In the new study, Pieper and colleagues from University of Texas Southwestern Medical Center led by Jeffrey Zigman, associate professor of internal medicine and psychiatry at UT Southwestern, focused on understanding the relationship between depression, the gut hormone ghrelin, and the survival of newborn neurons in the hippocampus, the brain region involved in mood, memory, and eating behaviors.

“Not only did we demonstrate that the P7C3 compounds were able to block the exaggerated stress-induced depression experienced by mice lacking ghrelin receptors, but we also showed that a more active P7C3 analog was able to complement the antidepressant effect of ghrelin in normal mice, increasing the protection against depression caused by chronic stress in these animals,” Zigman explains.

“The P7C3 compounds showed potent antidepressant activity that was based on their neurogenesis-promoting properties,” Pieper adds. “Another exciting finding was that our experiments showed that the highly active P7C3 analog acted more rapidly and was more effective [at enhancing neurogenesis] than a wide range of currently available antidepressant drugs.”

The findings suggest that P7C3-based compounds may represent a new approach for treating depression. Drugs based on P7C3 might be particularly helpful for treating depression associated with chronic stress and depression associated with a reduced response to ghrelin activity, which may occur in conditions such as obesity and anorexia nervosa.

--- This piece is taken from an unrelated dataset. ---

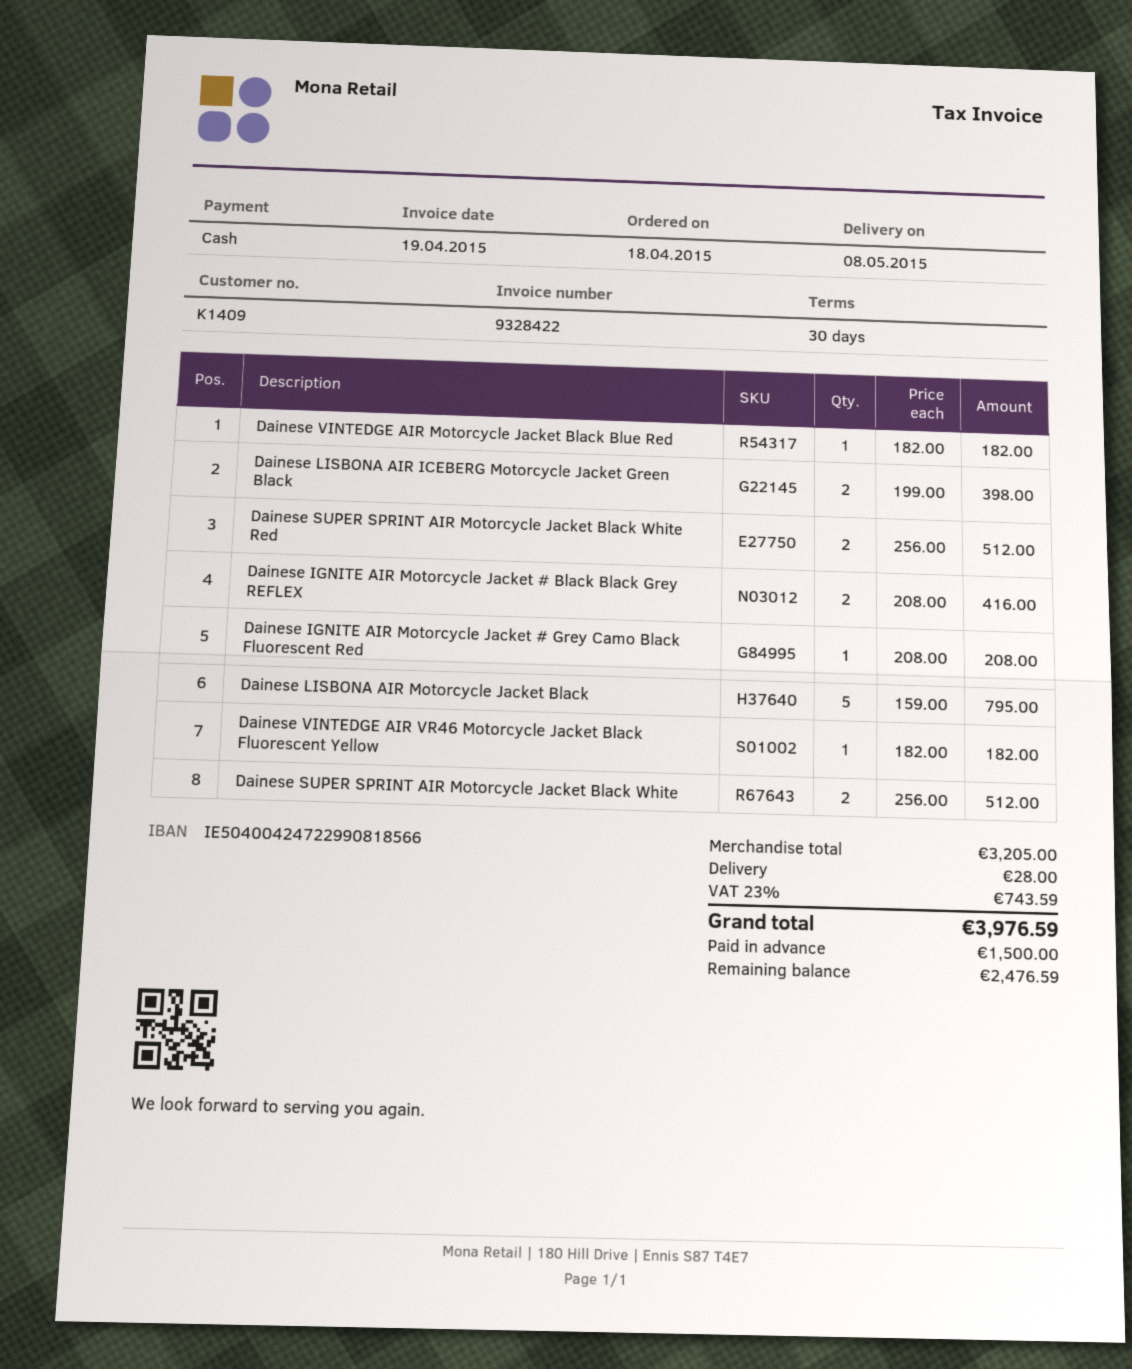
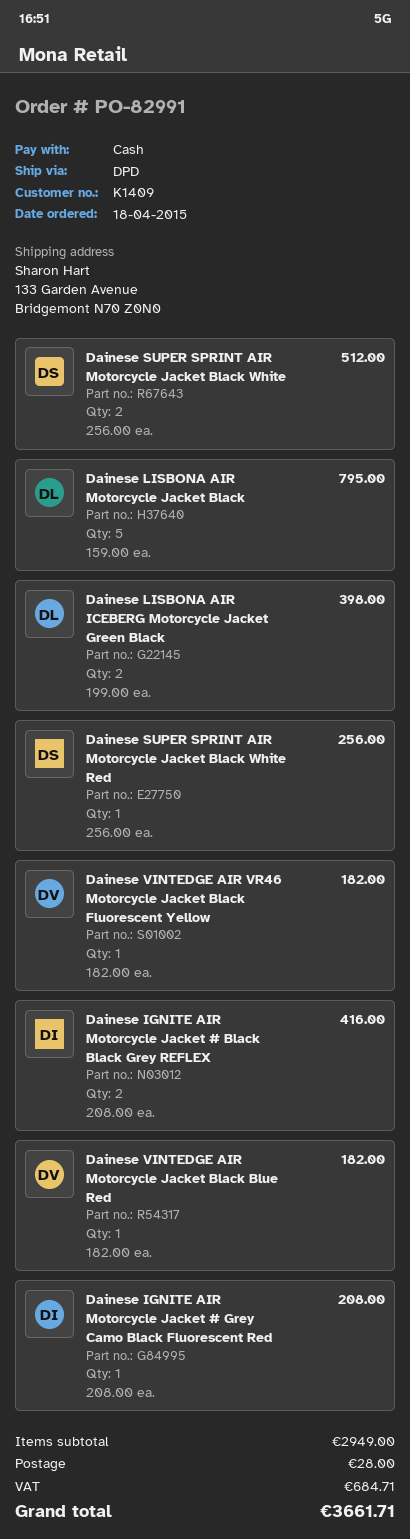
Dainese SUPER SPRINT AIR Motorcycle Jacket Black White Red: 2 x 256.00 = 512.00 -> 1 x 256.00 = 256.00
subtotal: 3205.00 -> 2949.00
tax: 743.59 -> 684.71
total: 3976.59 -> 3661.71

Future studies, including clinical trials, will be needed to investigate whether the findings are applicable to other forms of depression, and determine whether the P7C3 class will have antidepressant effects in people with major depression.

The hippocampus is one of the few regions in the adult brain where new neurons are continually produced – a process known as neurogenesis. Certain neurological diseases, including depression, interfere with neurogenesis by causing death of these new neurons, leading to a net decrease in the number of new neurons produced in the hippocampus.

Ghrelin, which is produced mainly by the stomach and is best known for its ability to stimulate appetite, also acts as a natural antidepressant. During chronic stress, ghrelin levels rise and limit the severity of depression caused by long-term stress. When mice that are unable to respond to ghrelin experience chronic stress they have more severe depression than normal mice.

In the new study, Pieper and Zigman’s team showed that disrupted neurogenesis is a contributing cause of depression induced by chronic stress, and that ghrelin’s antidepressant effect works through the hormone’s ability to enhance neurogenesis in the hippocampus. Specifically, ghrelin helps block the death of these newborn neurons that otherwise occurs with depression-inducing stress. Importantly, the study also shows that the new “P7C3-class” of neuroprotective compounds, which bolster neurogenesis in the hippocampus, are powerful, fast-acting antidepressants in an animal model of stress-induced depression. The results were published online April 22 in the journal Molecular Psychiatry.

Potential for new antidepressant drugs

The neuroprotective compounds tested in the study were discovered about eight years ago by Pieper, then at UT Southwestern Medical Center, and colleagues there, including Steven McKnight and Joseph Ready. The root compound, known as P7C3, and its analogs protect newborn neurons from cell death, leading to an overall increase in neurogenesis. These compounds have already shown promising neuroprotective effects in models of neurodegenerative disease, including Parkinson’s disease, amyotrophic lateral sclerosis (ALS), and traumatic brain injury. In the new study, the team investigated whether the neuroprotective P7C3 compounds would reduce depression in mice exposed to chronic stress, by enhancing neurogenesis in the hippocampus.

http://now.uiowa.edu/2014/04/protecting-new-neurons-reduces-depression-caused-stress

Diamond Light Source particle accelerator enables discovery of CRF1 receptor structure that may help design new drugs for anxiety and depression

On By A.P.In Andrew Dore, antidepressant, Anxiety, brain, CRF1, Depression, Diamond Light Source, Fiona Marshall, Heptares Therapeutics, hypothalamus, Medicine, Nature, Neuropsychiatric Disease, osteoporosis, pituitary gland, Science, stress, Tracy Lindley, Type 2 diabetesLeave a comment

crf

Scientists have used one of the world’s most powerful X-ray machines to identify the molecule responsible for feelings of stress, anxiety and even depression.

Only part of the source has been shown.